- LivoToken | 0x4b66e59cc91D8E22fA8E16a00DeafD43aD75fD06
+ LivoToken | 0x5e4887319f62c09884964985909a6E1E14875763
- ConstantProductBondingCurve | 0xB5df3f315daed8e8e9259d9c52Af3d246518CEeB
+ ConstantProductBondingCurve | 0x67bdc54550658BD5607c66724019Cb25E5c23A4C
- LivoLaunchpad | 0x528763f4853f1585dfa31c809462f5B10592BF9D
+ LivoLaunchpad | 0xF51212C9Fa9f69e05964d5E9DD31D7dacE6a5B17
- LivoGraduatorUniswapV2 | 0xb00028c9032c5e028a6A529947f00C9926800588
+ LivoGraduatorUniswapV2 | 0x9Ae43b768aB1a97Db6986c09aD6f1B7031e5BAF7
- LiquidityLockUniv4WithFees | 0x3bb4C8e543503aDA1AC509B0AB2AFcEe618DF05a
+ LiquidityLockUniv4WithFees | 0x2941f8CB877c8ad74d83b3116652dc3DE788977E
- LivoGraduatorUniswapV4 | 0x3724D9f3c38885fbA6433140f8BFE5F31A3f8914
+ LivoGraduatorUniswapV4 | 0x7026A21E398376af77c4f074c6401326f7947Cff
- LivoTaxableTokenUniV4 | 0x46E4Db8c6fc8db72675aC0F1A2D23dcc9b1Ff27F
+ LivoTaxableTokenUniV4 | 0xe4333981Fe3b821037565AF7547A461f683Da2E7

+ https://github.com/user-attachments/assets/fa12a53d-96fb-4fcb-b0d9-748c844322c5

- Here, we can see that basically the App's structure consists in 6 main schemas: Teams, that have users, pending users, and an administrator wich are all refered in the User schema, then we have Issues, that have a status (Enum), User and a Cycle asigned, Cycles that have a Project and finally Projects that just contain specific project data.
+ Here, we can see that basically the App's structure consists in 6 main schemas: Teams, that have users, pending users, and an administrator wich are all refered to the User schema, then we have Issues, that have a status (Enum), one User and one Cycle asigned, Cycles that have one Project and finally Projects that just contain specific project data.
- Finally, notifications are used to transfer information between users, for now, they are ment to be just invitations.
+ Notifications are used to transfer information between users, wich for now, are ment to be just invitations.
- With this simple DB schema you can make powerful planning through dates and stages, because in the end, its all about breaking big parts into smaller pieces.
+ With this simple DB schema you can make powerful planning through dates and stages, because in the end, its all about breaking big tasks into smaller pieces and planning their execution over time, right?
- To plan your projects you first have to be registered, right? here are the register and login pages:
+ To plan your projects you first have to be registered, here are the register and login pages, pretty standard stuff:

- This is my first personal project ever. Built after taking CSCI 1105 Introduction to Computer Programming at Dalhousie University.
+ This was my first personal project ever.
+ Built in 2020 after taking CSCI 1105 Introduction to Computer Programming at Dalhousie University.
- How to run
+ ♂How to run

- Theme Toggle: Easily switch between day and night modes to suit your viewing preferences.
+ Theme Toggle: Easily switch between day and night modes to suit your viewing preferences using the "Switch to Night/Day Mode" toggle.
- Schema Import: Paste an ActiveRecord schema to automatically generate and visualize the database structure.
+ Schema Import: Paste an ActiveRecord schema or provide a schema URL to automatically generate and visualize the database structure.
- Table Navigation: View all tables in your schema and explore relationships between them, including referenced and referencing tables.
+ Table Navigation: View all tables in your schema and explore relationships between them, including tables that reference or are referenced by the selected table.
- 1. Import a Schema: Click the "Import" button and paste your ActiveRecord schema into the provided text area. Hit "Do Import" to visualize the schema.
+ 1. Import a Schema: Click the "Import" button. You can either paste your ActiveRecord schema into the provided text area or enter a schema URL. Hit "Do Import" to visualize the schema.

──────────────────────────────

* _Instructions for the task_: Please reproduce the listing exactly, keeping every line as it is.

* _Result for this task_:
- LivoToken | 0x4b66e59cc91D8E22fA8E16a00DeafD43aD75fD06
+ LivoToken | 0x5e4887319f62c09884964985909a6E1E14875763
- ConstantProductBondingCurve | 0xB5df3f315daed8e8e9259d9c52Af3d246518CEeB
+ ConstantProductBondingCurve | 0x67bdc54550658BD5607c66724019Cb25E5c23A4C
- LivoLaunchpad | 0x528763f4853f1585dfa31c809462f5B10592BF9D
+ LivoLaunchpad | 0xF51212C9Fa9f69e05964d5E9DD31D7dacE6a5B17
- LivoGraduatorUniswapV2 | 0xb00028c9032c5e028a6A529947f00C9926800588
+ LivoGraduatorUniswapV2 | 0x9Ae43b768aB1a97Db6986c09aD6f1B7031e5BAF7
- LiquidityLockUniv4WithFees | 0x3bb4C8e543503aDA1AC509B0AB2AFcEe618DF05a
+ LiquidityLockUniv4WithFees | 0x2941f8CB877c8ad74d83b3116652dc3DE788977E
- LivoGraduatorUniswapV4 | 0x3724D9f3c38885fbA6433140f8BFE5F31A3f8914
+ LivoGraduatorUniswapV4 | 0x7026A21E398376af77c4f074c6401326f7947Cff
- LivoTaxableTokenUniV4 | 0x46E4Db8c6fc8db72675aC0F1A2D23dcc9b1Ff27F
+ LivoTaxableTokenUniV4 | 0xe4333981Fe3b821037565AF7547A461f683Da2E7

+ https://github.com/user-attachments/assets/fa12a53d-96fb-4fcb-b0d9-748c844322c5

- Here, we can see that basically the App's structure consists in 6 main schemas: Teams, that have users, pending users, and an administrator wich are all refered in the User schema, then we have Issues, that have a status (Enum), User and a Cycle asigned, Cycles that have a Project and finally Projects that just contain specific project data.
+ Here, we can see that basically the App's structure consists in 6 main schemas: Teams, that have users, pending users, and an administrator wich are all refered to the User schema, then we have Issues, that have a status (Enum), one User and one Cycle asigned, Cycles that have one Project and finally Projects that just contain specific project data.
- Finally, notifications are used to transfer information between users, for now, they are ment to be just invitations.
+ Notifications are used to transfer information between users, wich for now, are ment to be just invitations.
- With this simple DB schema you can make powerful planning through dates and stages, because in the end, its all about breaking big parts into smaller pieces.
+ With this simple DB schema you can make powerful planning through dates and stages, because in the end, its all about breaking big tasks into smaller pieces and planning their execution over time, right?
- To plan your projects you first have to be registered, right? here are the register and login pages:
+ To plan your projects you first have to be registered, here are the register and login pages, pretty standard stuff:

- This is my first personal project ever. Built after taking CSCI 1105 Introduction to Computer Programming at Dalhousie University.
+ This was my first personal project ever.
+ Built in 2020 after taking CSCI 1105 Introduction to Computer Programming at Dalhousie University.
- How to run
+ ♂How to run

- Theme Toggle: Easily switch between day and night modes to suit your viewing preferences.
+ Theme Toggle: Easily switch between day and night modes to suit your viewing preferences using the "Switch to Night/Day Mode" toggle.
- Schema Import: Paste an ActiveRecord schema to automatically generate and visualize the database structure.
+ Schema Import: Paste an ActiveRecord schema or provide a schema URL to automatically generate and visualize the database structure.
- Table Navigation: View all tables in your schema and explore relationships between them, including referenced and referencing tables.
+ Table Navigation: View all tables in your schema and explore relationships between them, including tables that reference or are referenced by the selected table.
- 1. Import a Schema: Click the "Import" button and paste your ActiveRecord schema into the provided text area. Hit "Do Import" to visualize the schema.
+ 1. Import a Schema: Click the "Import" button. You can either paste your ActiveRecord schema into the provided text area or enter a schema URL. Hit "Do Import" to visualize the schema.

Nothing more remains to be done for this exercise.